C6H12O6 + 6 O2 ---> 6 CO2 + 6 H2O
ΔU = - 2808 kJ mol-1
ΔS = + 259.1 J K-1 mol-1

The energy that can be extracted as work is thus ΔA = - 2808 – (298 x 0.2591) = - 2885 kJ mol-1.
                                             
On account of the positive entropy of reaction, the system can draw in energy from the surroundings, so reducing their entropy, and make it available for doing work.

However, to calculate the change in entropy of the surroundings, we can use the relation ΔSsurr = - ΔU / T, and we get ΔSsurr= - (-2808 / 298) = + 9.4 kJ K-1 mol-1. A POSITIVE VALUE. An INCREASE in the surrounding's entropy.

And for the change in entropy of the universe, we have  ΔSuniv = - ΔA / T = - (- 2885 / 298) = + 9.68 kJ K-1 mol-1. A positive value is correct since the combustion process is spontaneous.

And finally using the relation ΔSuniv = ΔSsystem + ΔSsurr, we see that the value ΔSuniv = + 9.68 will require a positive value of ΔSsurr : 9.68 = 0.2591 + 9.4.

After all, how could we get an increase in the entropy of the universe when the surroundings are supposed to see their entropy decreasing and the increase in the entropy of the system is so small (0.2591 J K-1)?

So, there must be a problem with Dr Atkin's explanation of the supplementary decrease in Helmoltz energy when the entropy of the system increases. It can't stem from a decrease in the entropy of the surroundings, since it's actually increasing.

Or am I wrong ?

[Yggdrasil]

After all, how could we get an increase in the entropy of the universe when the surroundings are supposed to see their entropy decreasing and the increase in the entropy of the system is so small (0.2591 J K-1)?

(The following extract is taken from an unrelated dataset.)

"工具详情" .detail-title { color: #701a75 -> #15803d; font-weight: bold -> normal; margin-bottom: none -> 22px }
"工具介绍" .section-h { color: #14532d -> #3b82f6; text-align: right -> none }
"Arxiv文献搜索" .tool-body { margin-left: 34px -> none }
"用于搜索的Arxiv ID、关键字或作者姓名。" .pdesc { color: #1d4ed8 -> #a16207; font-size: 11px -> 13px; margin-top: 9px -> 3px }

I don't understand your question here.  The entropy of the surrounds is increasing, not decreasing.  The entropy of the surroundings increases because heat gets transferred from the systems to the surroundings.  You calculated the increase in entropy of the surroundings to be + 9.4 kJ K-1 mol-1.

Are you asking about the statement "When there's an increase in the entropy of the system, TΔS > 0 and the maximum work that can be obtained from the system is greater than ΔU"?  In this case, I think the writing is just sloppy.  Clearly if ΔS > 0, then wmax = ΔA < ΔU.  He's probably just referring to the magnitude of wmax and ΔU: |wmax| > |ΔU|, which is true.

[GeLe5000]

Thank you for your comment.

If ΔS > 0, then TΔS > 0, then (- TΔS) < 0 and ΔA is more negative. Consquently, ΔA = ΔU - TΔS = - 2885 instead of - 2808, then more work is available. It's correct I think.

But the real problem is what appears on fig. 3.17 of page 116. It is written "ΔSsur < 0" and it is not an "erreur de frappe" (in French), it's really part of Dr Atkin's demonstration (on fig. 3.16, we have ΔSsur > 0, in the case of ΔSsyst < 0). He insists that when there's an increase in entropy of the system, there's a flow of heat from the surroundings into the system because "there's room for it", which leads to a decrease of the entropy of the surroudings.

So I think that Dr Atkins can't explain the change in entropy of the universe. It's a bit disturbing and uncomfortable.

It would be nice if you could have a look into this book.

Thank you again.

[GeLe5000]

All right, I think that I understand (I hope so).
When he writes "ΔSsur < 0", it doesn't mean that it's the final state of the surroundings. It means that a flow of heat into the system will lower the actual increase in the surrouding's entropy.
All is well in the Universe, thank you very much.
But he should have thought that writing "ΔSsur < 0" on the figure could be misleading when we refer to the equation ΔSuniv = ΔSsyst + ΔSsur.
Thank you for your help.